Consejo de Gobierno

El Gobierno acelera la evaluación de daños tras el tren de borrascas que han puesto a Ceuta al límite

Mes y medio de lluvia intensa y mucho viento dejan taludes inestables, desprendimientos y un susto en San Amaro. El Gobierno prepara un balance para pedir ayudas mientras la desaladora se toma un respiro gracias al agua acumulada en los pantanos

Vivas San Amaro

Ceuta encara por fin una tregua después de semanas mirando al cielo. El Gobierno local está ya en la recta final de la evaluación de daños provocados por el interminable desfile de temporales que arrancó a finales de diciembre y que ha dejado la ciudad empapada, con taludes resentidos y más de un susto en los barrios.

Los técnicos ultiman los informes para determinar qué arreglos no pueden esperar y cuáles exigirán una tramitación de emergencia. El portavoz del Ejecutivo, Alejandro Ramírez, lo resumía así: “Estamos en la fase final de evaluación”. Una fase final que, en realidad, se ha ido haciendo sobre la marcha, porque cada borrasca llegaba antes de que la anterior hubiese terminado de dar guerra.

Taludes que ceden y soluciones que no pueden esperar

El gran quebradero de cabeza está en los taludes. Semanas de lluvia continua han dejado zonas inestables y desprendimientos que obligan a actuar con rapidez. Ramírez reconoce que algunas intervenciones serán de “mayor envergadura” y que la inversión no será pequeña.

Mientras los papeles avanzan, los servicios municipales siguen entrando allí donde hay riesgo inmediato. Ya lo hicieron en Juan XXIII, donde se colocaron medidas provisionales para proteger viviendas afectadas. Y no se descartan desalojos puntuales si los técnicos detectan peligro para los vecinos.

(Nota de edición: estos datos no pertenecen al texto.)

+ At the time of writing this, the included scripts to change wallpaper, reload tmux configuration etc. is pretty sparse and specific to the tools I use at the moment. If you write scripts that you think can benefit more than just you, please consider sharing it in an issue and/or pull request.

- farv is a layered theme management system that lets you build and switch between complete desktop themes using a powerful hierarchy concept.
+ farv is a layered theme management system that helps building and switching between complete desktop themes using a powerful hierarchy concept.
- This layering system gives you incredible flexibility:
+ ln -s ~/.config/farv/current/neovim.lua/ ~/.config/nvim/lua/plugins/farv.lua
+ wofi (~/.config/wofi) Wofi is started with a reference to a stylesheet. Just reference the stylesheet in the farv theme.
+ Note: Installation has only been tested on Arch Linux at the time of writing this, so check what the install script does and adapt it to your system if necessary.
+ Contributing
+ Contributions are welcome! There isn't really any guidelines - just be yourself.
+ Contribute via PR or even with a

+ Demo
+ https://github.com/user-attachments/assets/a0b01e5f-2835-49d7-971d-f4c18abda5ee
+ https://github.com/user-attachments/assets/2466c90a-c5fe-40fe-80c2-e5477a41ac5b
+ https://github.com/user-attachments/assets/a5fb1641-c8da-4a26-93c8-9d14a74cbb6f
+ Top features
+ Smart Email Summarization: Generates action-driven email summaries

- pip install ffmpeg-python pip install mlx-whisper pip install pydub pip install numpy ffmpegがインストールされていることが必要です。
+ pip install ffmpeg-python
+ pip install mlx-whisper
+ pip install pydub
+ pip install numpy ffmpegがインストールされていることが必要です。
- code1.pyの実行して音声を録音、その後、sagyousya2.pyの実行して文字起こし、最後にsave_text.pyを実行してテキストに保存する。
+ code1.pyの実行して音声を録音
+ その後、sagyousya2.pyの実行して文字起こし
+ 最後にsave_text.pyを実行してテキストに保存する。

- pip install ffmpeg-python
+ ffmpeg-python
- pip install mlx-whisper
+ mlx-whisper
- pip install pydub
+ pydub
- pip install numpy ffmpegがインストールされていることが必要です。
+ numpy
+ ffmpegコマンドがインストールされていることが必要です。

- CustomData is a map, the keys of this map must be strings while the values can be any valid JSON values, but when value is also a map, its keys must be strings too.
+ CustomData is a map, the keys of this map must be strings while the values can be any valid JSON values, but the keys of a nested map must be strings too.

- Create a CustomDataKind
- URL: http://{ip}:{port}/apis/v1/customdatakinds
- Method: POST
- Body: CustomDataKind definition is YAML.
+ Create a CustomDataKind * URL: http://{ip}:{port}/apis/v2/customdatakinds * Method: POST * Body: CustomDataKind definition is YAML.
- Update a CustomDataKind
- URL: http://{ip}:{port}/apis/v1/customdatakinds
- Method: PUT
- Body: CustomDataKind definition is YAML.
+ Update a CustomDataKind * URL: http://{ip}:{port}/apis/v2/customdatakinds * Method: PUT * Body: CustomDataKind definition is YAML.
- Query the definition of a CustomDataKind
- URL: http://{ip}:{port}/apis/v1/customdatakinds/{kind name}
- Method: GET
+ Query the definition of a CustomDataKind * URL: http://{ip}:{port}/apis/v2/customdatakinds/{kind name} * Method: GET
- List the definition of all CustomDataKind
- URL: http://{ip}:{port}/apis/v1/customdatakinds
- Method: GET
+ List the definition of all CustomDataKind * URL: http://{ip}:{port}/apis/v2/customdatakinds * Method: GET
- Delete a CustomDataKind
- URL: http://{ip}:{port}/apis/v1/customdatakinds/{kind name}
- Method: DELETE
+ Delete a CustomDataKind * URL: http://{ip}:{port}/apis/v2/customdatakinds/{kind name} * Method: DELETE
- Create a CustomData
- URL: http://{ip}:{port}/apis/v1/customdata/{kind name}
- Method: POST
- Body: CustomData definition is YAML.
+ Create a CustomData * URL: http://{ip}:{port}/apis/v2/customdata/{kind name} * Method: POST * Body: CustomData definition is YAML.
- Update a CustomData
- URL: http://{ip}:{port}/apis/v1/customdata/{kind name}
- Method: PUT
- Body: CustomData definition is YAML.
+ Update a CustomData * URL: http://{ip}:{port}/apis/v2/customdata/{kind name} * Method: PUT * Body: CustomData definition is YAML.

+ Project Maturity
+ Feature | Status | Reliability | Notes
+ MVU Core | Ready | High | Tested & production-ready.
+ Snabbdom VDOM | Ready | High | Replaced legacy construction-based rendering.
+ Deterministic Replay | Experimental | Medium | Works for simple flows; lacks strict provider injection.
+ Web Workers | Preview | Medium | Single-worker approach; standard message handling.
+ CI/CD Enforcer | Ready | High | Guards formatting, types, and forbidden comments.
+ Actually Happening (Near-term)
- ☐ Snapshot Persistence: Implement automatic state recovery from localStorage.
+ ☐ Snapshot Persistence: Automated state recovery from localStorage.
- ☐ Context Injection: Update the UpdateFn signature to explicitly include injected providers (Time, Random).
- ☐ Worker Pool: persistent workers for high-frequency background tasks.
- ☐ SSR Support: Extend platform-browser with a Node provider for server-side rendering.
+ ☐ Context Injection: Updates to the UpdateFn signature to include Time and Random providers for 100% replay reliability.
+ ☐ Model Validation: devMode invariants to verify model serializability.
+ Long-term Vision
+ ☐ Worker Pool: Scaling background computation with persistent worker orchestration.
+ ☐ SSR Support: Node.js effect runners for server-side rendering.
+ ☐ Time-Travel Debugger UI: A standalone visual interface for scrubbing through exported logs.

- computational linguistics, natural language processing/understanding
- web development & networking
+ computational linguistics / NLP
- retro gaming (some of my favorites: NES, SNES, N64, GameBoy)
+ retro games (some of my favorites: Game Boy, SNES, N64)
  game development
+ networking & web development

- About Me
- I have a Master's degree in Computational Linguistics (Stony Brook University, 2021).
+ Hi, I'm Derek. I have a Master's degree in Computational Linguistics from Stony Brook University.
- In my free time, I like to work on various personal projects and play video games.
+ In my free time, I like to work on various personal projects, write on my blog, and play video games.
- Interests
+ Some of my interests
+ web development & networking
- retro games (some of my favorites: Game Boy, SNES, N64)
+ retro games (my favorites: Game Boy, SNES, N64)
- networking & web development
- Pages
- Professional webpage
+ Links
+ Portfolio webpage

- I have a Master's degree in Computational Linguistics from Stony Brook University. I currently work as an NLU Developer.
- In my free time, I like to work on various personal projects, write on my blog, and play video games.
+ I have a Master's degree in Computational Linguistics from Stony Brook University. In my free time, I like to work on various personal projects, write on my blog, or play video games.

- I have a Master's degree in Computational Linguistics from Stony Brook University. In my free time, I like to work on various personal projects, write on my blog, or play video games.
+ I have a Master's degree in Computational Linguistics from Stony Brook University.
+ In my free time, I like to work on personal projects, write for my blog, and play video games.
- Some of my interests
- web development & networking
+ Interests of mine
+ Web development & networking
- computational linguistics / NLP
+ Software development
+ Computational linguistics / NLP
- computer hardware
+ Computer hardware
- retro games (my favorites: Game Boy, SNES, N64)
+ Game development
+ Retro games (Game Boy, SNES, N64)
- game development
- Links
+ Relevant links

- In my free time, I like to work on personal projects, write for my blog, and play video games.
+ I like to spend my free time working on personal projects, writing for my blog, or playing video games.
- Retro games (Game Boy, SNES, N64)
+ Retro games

San Amaro, el susto que nadie esperaba

El episodio más llamativo de estos días llegó desde San Amaro. Una roca de tamaño respetable se desprendió de la ladera norte del Hacho en plena madrugada del sábado y cayó sobre unos cuartillos deshabitados. Nadie salió herido, pero el estruendo despertó a medio barrio.

El presidente de la Ciudad, Juan Vivas, se plantó allí el lunes para tranquilizar a los vecinos y anunciar actuaciones inmediatas. Sobre la mesa están el recrecimiento del muro de contención, nuevas mallas metálicas y una limpieza a fondo del terreno para evitar que el susto se repita.

Vivas enmarca lo ocurrido en un contexto “excepcional”: ocho borrascas desde el 29 de diciembre, tres de ellas especialmente intensas. Caídas de árboles, pequeñas inundaciones, una familia desalojada en Fuerte Terrones… La lista es larga.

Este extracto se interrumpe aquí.